(AVAILABLE DATA begins)

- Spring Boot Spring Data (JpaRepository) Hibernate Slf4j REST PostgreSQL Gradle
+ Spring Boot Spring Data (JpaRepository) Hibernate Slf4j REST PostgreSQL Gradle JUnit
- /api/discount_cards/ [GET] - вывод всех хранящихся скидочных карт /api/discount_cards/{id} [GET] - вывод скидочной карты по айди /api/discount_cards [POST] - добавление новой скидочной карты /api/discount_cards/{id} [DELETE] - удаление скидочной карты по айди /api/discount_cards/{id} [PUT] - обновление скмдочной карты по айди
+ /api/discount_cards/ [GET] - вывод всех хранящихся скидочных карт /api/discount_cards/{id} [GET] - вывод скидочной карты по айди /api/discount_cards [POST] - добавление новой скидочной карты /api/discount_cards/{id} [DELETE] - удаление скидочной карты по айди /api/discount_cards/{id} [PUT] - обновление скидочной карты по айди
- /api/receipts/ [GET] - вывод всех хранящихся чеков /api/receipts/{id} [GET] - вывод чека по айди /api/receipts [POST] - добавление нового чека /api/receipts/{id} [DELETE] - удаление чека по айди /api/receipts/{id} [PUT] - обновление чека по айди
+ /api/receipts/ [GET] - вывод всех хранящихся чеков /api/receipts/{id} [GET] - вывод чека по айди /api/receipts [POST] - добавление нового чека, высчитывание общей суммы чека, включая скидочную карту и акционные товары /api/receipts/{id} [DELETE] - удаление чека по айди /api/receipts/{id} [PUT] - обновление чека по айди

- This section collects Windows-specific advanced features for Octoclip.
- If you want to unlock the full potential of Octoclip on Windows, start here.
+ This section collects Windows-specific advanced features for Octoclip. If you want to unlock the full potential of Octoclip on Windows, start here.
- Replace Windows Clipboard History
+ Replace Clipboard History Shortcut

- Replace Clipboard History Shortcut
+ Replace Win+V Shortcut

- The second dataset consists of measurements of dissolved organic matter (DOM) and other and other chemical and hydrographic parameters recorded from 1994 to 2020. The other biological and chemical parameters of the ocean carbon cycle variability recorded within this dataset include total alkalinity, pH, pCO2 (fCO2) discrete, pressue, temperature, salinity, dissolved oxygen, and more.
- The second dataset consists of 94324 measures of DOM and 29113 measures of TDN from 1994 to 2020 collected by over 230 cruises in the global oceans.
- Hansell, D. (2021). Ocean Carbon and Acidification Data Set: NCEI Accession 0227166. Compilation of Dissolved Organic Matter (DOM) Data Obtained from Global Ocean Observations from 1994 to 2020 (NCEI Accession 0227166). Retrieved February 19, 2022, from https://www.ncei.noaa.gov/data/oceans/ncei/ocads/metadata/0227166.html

(AVAILABLE DATA ends)

Extract exactly and only the lines above from the line containing "- If you want" through the line containing "Replace Win+V Shortcut", both end lines included.

_TASK RESPONSE_:
- If you want to unlock the full potential of Octoclip on Windows, start here.
+ This section collects Windows-specific advanced features for Octoclip. If you want to unlock the full potential of Octoclip on Windows, start here.
- Replace Windows Clipboard History
+ Replace Clipboard History Shortcut

- Replace Clipboard History Shortcut
+ Replace Win+V Shortcut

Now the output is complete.